Italian spoken by true Italians comes quickly like a stream and for Seokjin who could not seem to shake the omnipresence of sleep, it came much faster. He struggled to understand.

Carelli took Seokjin’s odd expression as disbelief.

“I'm honest ,” Carelli said. “I wanted to leave right away. I’m telling you, man, I wanted to leave right then. Very ugly. But I was there already and I did not think I would find anything better anywhere else. There was nothing to do but to drink and to sleep and to drink more so you could sleep more and then, in the night, you could hear the fighting very far away and see the light from the fires and hear the aeroplanes close enough to sound like the world was ending.”

Seokjin rubbed at his face. He jarred himself further awake. “There’s a bottle of rum in my
rucksack. Grab it and have a drink, then give it to me.”

Carelli did as he was told.

“You should have gone south,” Seokjin said. He drank from the bottle. “They’re optimistic there. They have a good time.”

“Napoli was nice?”

“Lovely. Made it difficult to come back.”

“Maybe you’ll move there when the war ends.”

“Oh, I don’t know.” Seokjin took another drink, then gave the bottle to Carelli. “Put it back
when you’re done with it. I’ll rest now. Find Jung for me and tell him to get his things together.”

“All right.” Carelli rose. “I’ll wake you before sunrise.”

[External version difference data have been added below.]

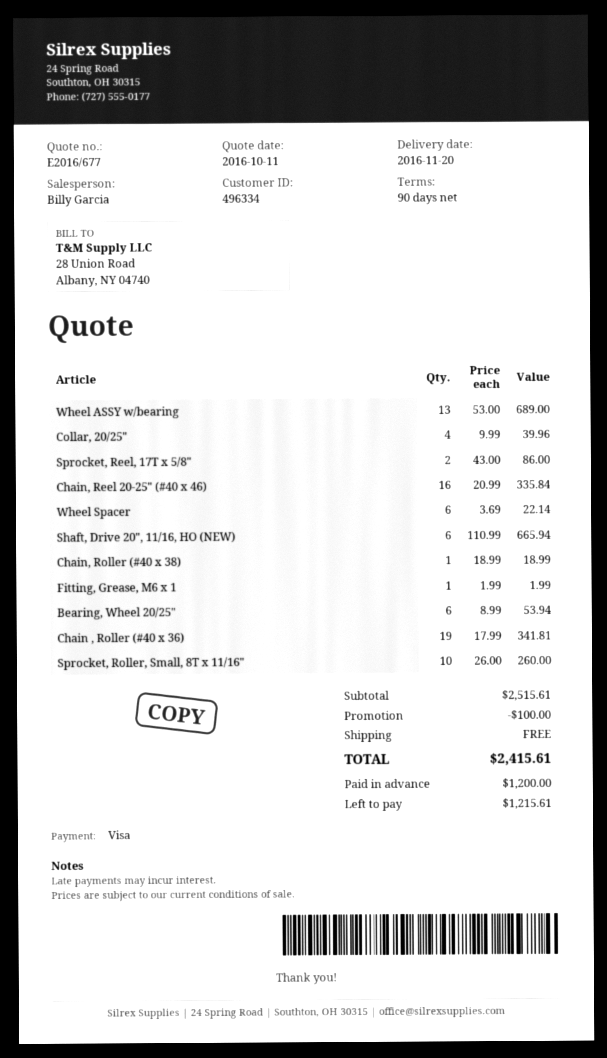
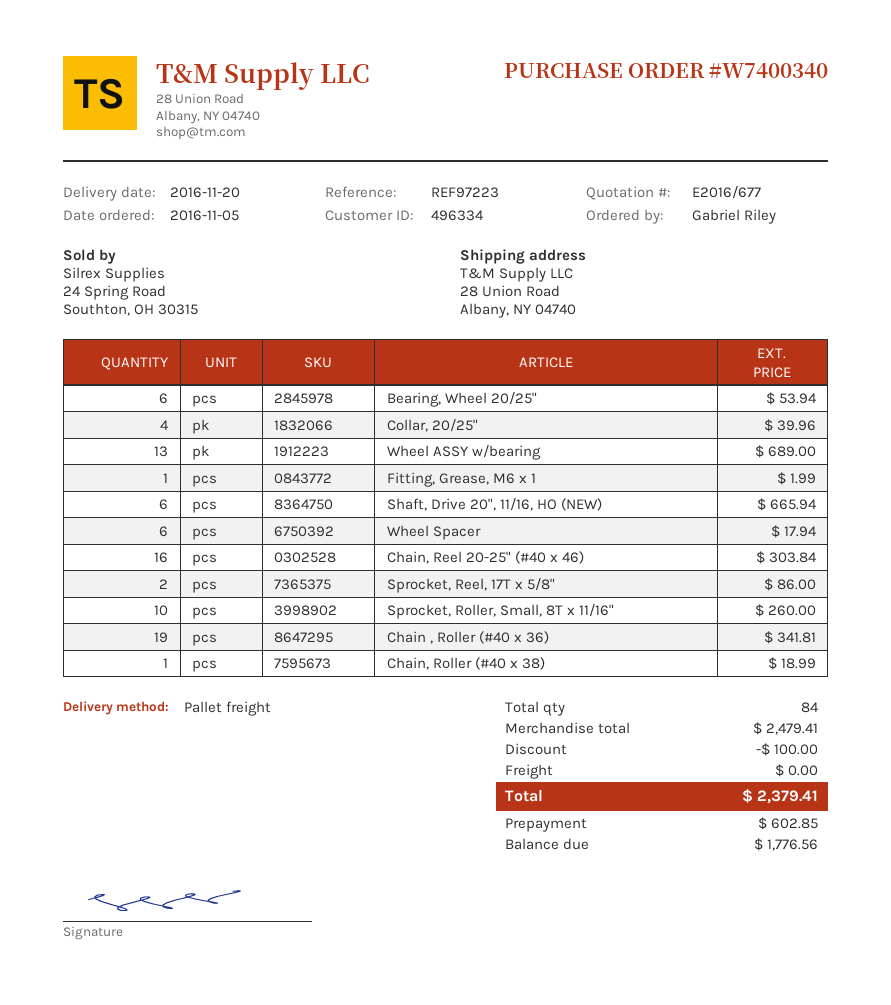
Chain, Reel 20-25" (#40 x 46): 16 for 335.84 -> 16 for 303.84
Wheel Spacer: 6 for 22.14 -> 6 for 17.94
subtotal: 2515.61 -> 2479.41
total: 2415.61 -> 2379.41
deposit: 1200.00 -> 602.85
balance: 1215.61 -> 1776.56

Seokjin fell quickly asleep. He slept deeply through the time he was permitted and woke with a pounding in his head. He dressed and with Hoseok and Carelli and Palo together, they left camp and followed the outer trail through the mountains. They were to go through the mountains until Tarvisio, but because Udine was a short day’s walk away, they would go until Udine and from Udine they would take two ambulances up to Tarvisio. Each man was rested and felt very at ease.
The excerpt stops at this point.